→ About this task
Your answer must be the lines from the one holding "margin-top: none ->" through the final line of the entries below, copied exactly, with no pictures.

→ Data listing
Start of Block

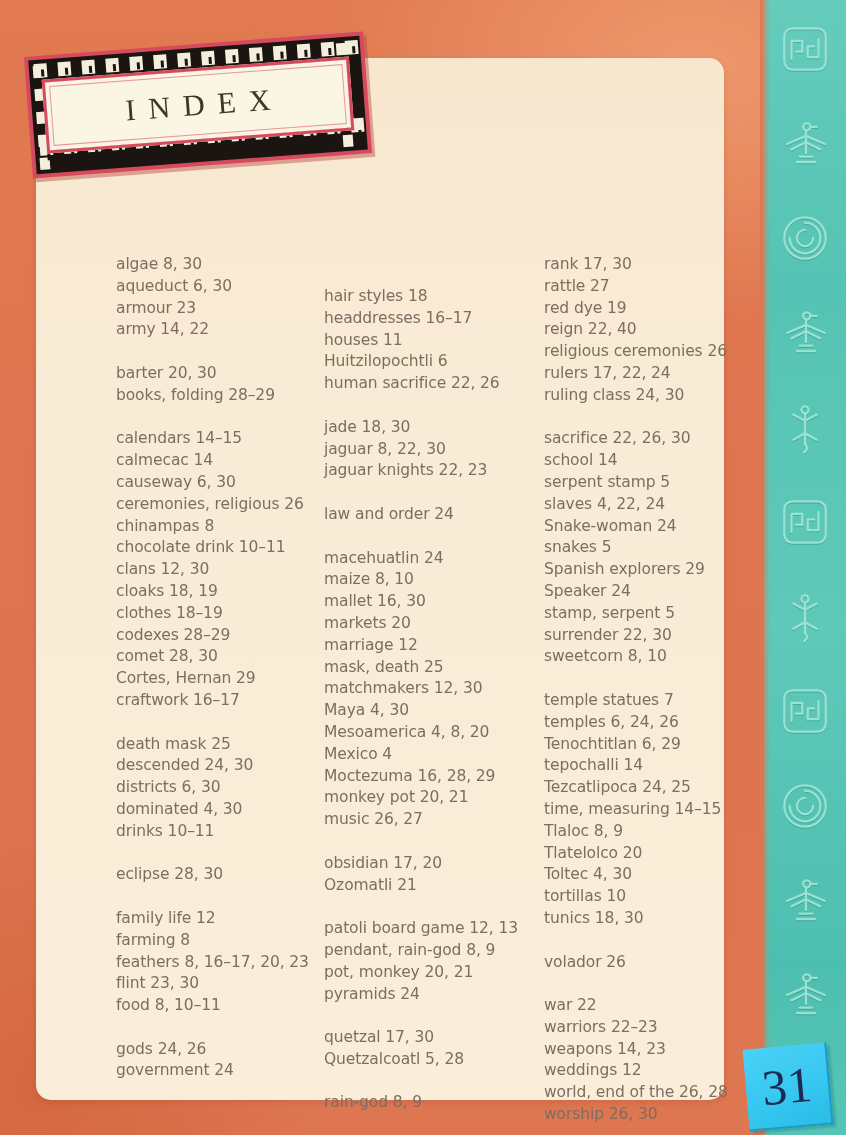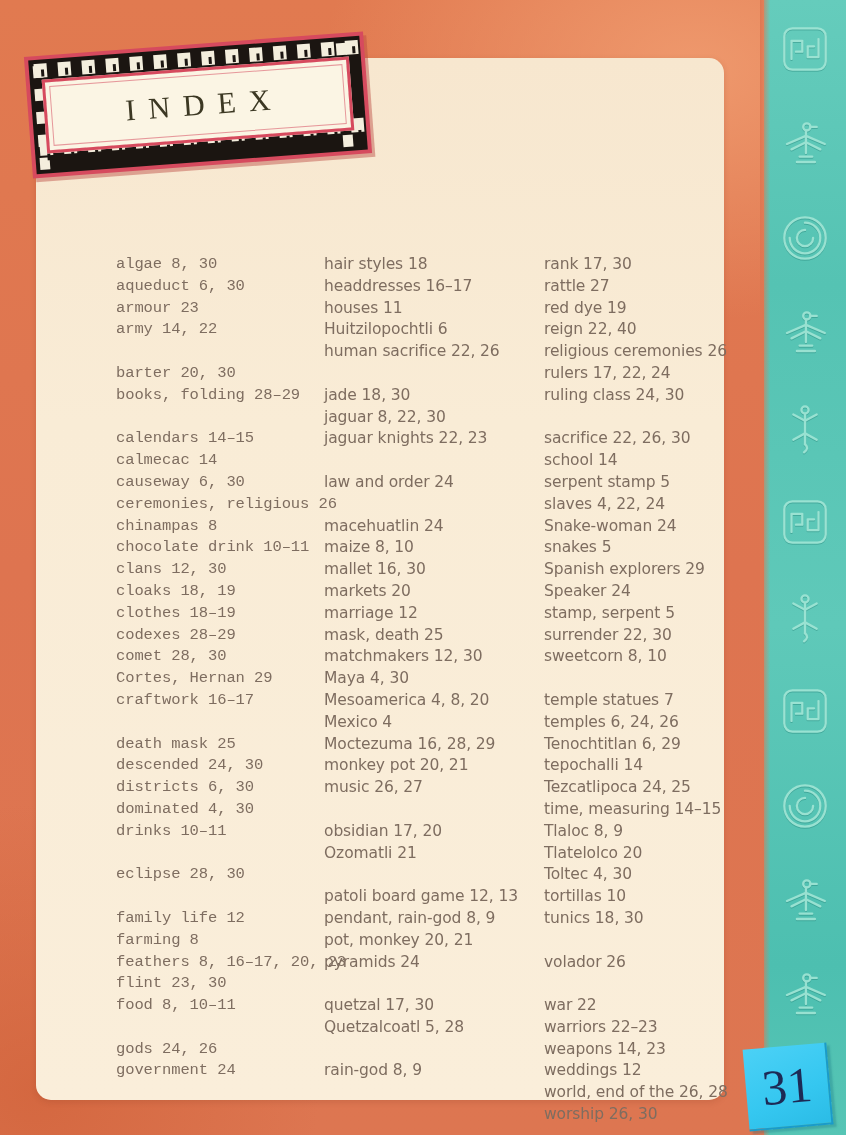"algae 8, 30" .col-1 { font-family: Liberation Mono, monospace -> none }
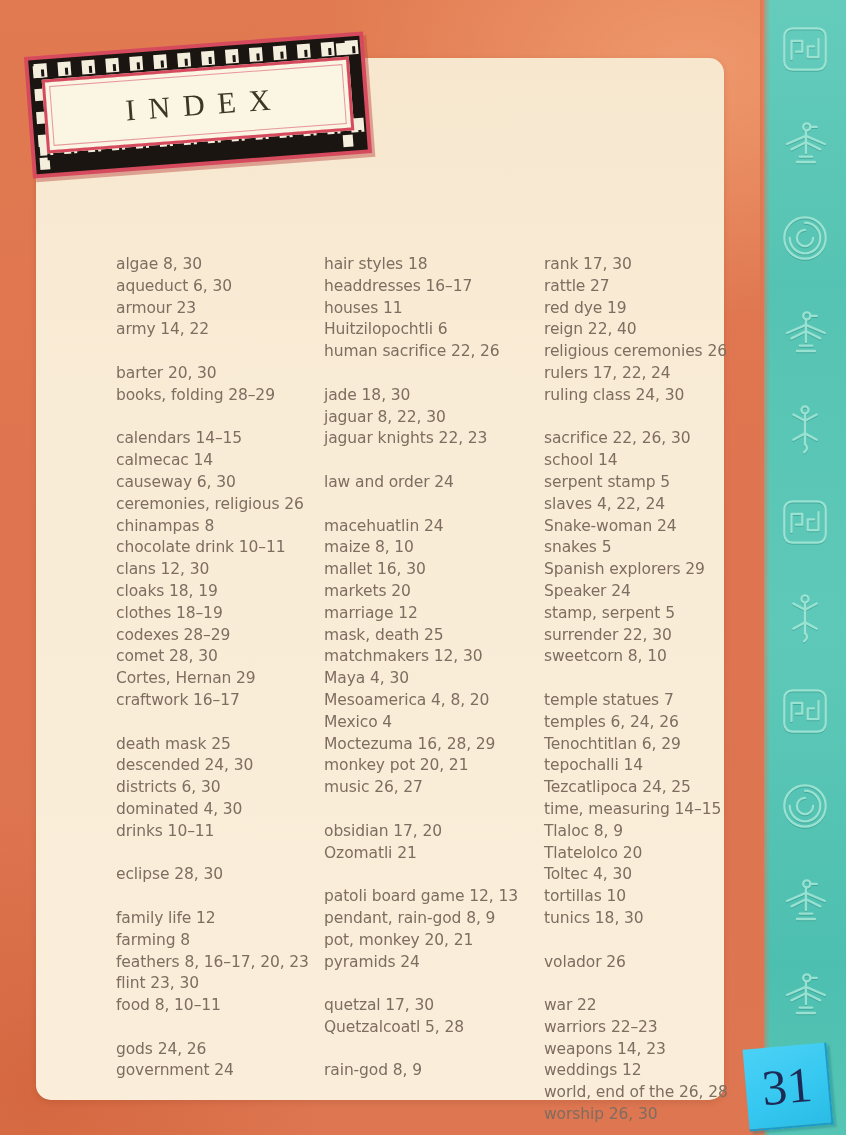"hair styles 18" .col-2 { margin-top: none -> 32px }
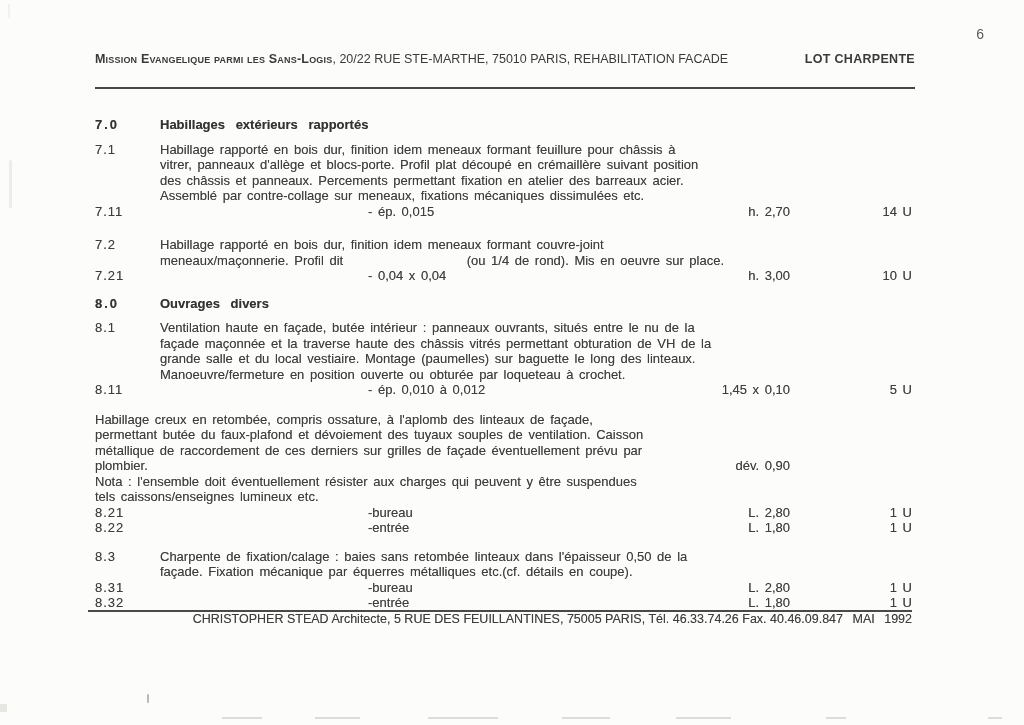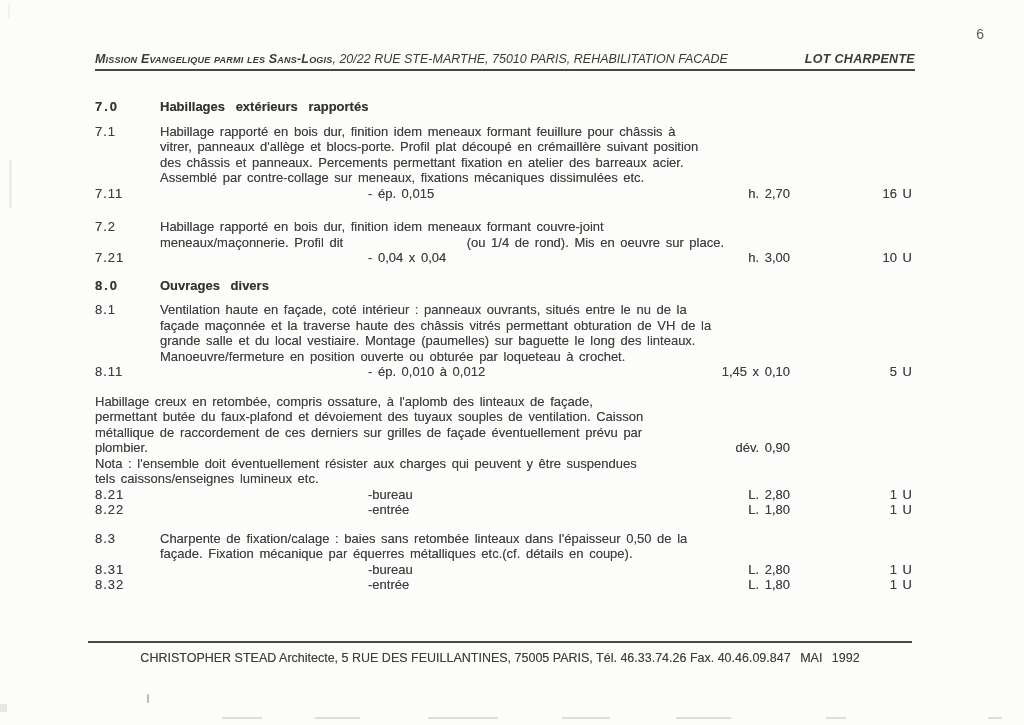"Mission Evangelique parmi les" .doc-header { font-style: italic -> none; padding-bottom: 3px -> 21px }
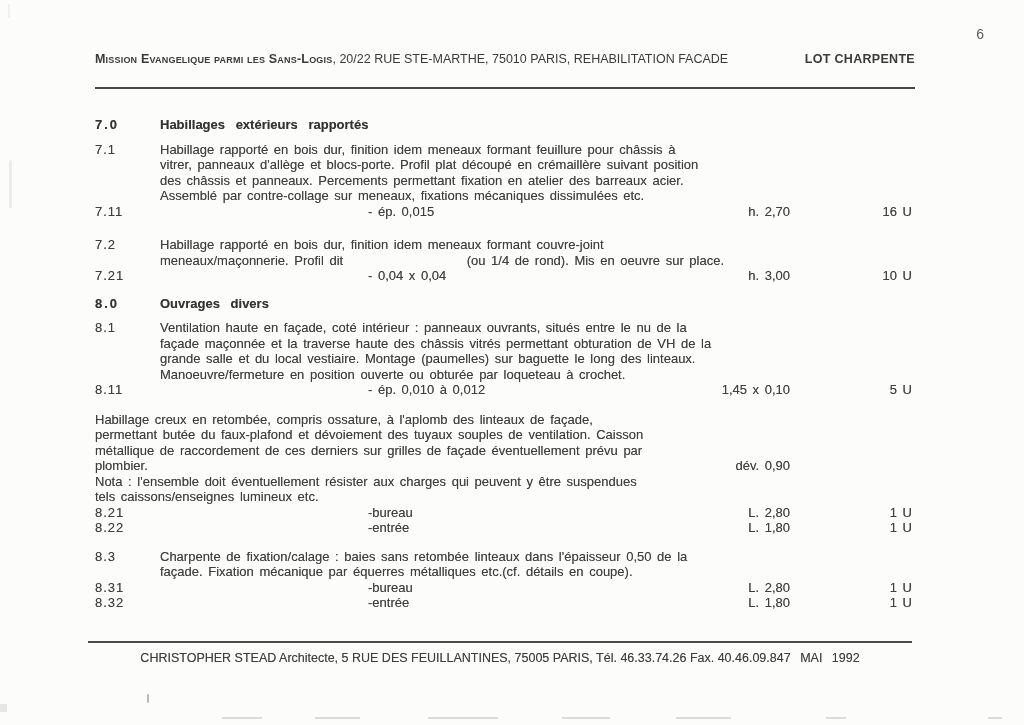"16 U" div.qty { text: 16 -> 14 }
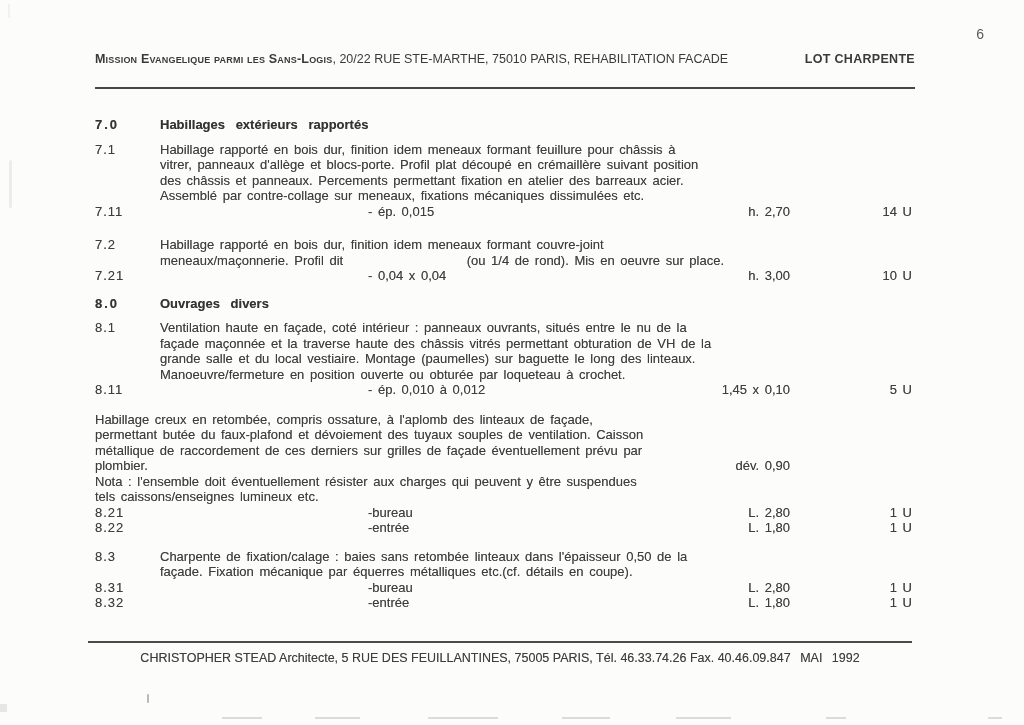"Ventilation haute en façade, coté" div.line { text: coté -> butée }
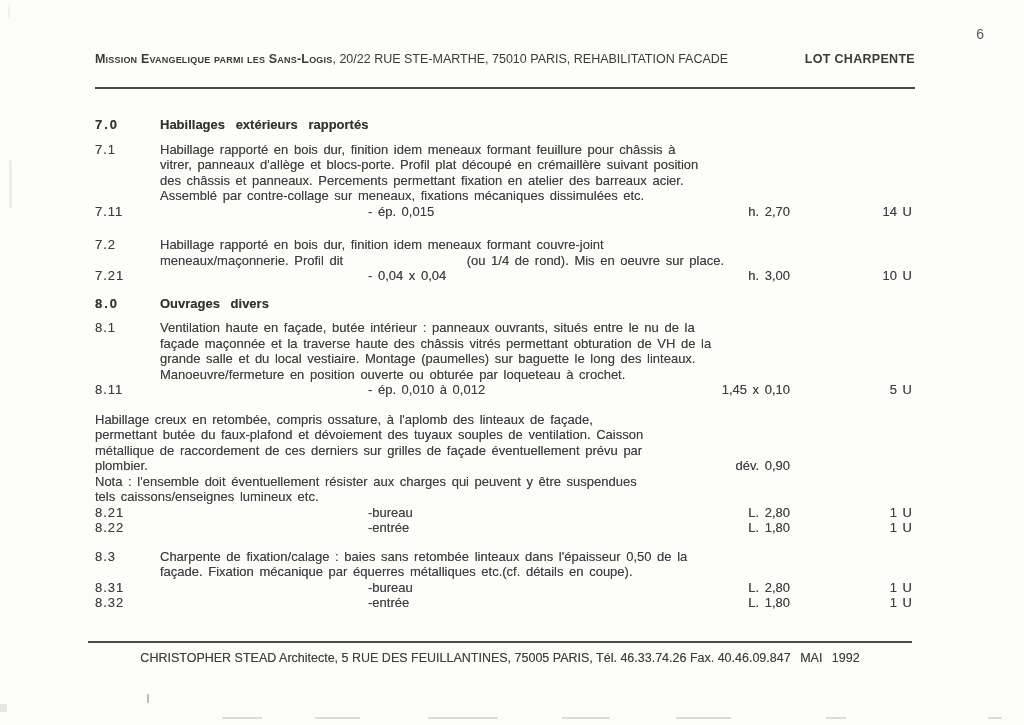"CHRISTOPHER STEAD Architecte, 5 RUE" .footer { justify-content: center -> flex-end; padding-top: 8px -> none; top: 641px -> 610px }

End of Block

→ Exercise answer
"hair styles 18" .col-2 { margin-top: none -> 32px }
"Mission Evangelique parmi les" .doc-header { font-style: italic -> none; padding-bottom: 3px -> 21px }
"16 U" div.qty { text: 16 -> 14 }
"Ventilation haute en façade, coté" div.line { text: coté -> butée }
"CHRISTOPHER STEAD Architecte, 5 RUE" .footer { justify-content: center -> flex-end; padding-top: 8px -> none; top: 641px -> 610px }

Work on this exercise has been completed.